Your objective — Look through the data below. Collect every line where the word "bold" occurs.

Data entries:

::::::::

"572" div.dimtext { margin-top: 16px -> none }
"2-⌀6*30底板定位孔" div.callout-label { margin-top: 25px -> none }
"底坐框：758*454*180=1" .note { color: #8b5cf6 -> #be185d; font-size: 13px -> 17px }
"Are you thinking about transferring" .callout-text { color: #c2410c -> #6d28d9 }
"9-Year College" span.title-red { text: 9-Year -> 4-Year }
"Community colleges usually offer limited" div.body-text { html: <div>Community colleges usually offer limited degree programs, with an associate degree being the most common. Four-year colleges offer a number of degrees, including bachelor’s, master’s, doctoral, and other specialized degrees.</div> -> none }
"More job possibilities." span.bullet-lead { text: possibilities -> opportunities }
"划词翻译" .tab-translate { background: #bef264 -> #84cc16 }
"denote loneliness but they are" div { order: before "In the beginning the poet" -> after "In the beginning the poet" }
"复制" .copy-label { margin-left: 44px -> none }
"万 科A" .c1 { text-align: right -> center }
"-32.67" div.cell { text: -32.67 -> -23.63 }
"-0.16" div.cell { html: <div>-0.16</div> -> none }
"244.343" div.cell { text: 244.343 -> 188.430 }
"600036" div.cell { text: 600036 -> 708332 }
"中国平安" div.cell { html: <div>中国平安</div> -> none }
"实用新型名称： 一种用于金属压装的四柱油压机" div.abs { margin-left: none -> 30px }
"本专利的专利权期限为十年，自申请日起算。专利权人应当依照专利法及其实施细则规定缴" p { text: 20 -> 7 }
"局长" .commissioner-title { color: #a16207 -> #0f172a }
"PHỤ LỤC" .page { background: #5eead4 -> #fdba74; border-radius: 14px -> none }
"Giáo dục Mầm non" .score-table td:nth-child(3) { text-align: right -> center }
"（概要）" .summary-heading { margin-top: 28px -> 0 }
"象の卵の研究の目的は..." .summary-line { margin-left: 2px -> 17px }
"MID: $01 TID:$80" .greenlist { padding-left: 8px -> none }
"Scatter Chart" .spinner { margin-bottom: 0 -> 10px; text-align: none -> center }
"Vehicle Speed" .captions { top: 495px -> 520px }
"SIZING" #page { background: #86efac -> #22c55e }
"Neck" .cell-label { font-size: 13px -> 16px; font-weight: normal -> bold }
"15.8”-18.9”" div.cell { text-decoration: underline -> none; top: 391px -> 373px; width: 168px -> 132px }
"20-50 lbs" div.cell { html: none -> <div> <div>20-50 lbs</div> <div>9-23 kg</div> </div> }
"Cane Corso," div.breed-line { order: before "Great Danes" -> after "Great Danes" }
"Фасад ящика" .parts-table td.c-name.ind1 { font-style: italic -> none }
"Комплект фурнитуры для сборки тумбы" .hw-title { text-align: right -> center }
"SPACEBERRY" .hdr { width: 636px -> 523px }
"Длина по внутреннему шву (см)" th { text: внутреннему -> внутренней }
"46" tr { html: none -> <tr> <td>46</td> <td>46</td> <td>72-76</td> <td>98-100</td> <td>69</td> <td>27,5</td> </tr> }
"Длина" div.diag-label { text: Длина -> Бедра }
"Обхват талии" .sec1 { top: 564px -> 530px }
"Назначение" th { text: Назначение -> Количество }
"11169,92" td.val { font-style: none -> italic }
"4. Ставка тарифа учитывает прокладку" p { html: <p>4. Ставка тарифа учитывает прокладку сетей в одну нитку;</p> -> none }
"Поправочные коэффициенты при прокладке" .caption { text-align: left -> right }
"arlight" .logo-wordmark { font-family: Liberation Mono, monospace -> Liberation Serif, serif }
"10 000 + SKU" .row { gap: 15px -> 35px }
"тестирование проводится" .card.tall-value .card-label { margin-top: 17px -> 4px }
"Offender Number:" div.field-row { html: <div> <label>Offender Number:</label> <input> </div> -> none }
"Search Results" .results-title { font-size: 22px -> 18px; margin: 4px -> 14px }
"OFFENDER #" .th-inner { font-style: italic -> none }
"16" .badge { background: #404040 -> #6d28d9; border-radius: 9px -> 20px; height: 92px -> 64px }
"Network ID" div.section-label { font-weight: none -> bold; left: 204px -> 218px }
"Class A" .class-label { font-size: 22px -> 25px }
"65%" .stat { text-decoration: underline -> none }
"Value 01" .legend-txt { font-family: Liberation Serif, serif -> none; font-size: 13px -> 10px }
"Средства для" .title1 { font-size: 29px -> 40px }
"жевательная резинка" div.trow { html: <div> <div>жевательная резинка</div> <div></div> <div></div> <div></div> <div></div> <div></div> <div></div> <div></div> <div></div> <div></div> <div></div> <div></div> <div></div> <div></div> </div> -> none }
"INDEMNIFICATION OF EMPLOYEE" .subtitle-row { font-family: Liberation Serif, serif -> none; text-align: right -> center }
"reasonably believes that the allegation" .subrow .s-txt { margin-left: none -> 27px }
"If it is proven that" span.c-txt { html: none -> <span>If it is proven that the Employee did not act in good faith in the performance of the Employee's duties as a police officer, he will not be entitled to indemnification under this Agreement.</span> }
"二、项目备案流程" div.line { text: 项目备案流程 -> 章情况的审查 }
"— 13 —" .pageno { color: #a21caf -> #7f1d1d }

::::::::

Task answer —
"Neck" .cell-label { font-size: 13px -> 16px; font-weight: normal -> bold }
"Network ID" div.section-label { font-weight: none -> bold; left: 204px -> 218px }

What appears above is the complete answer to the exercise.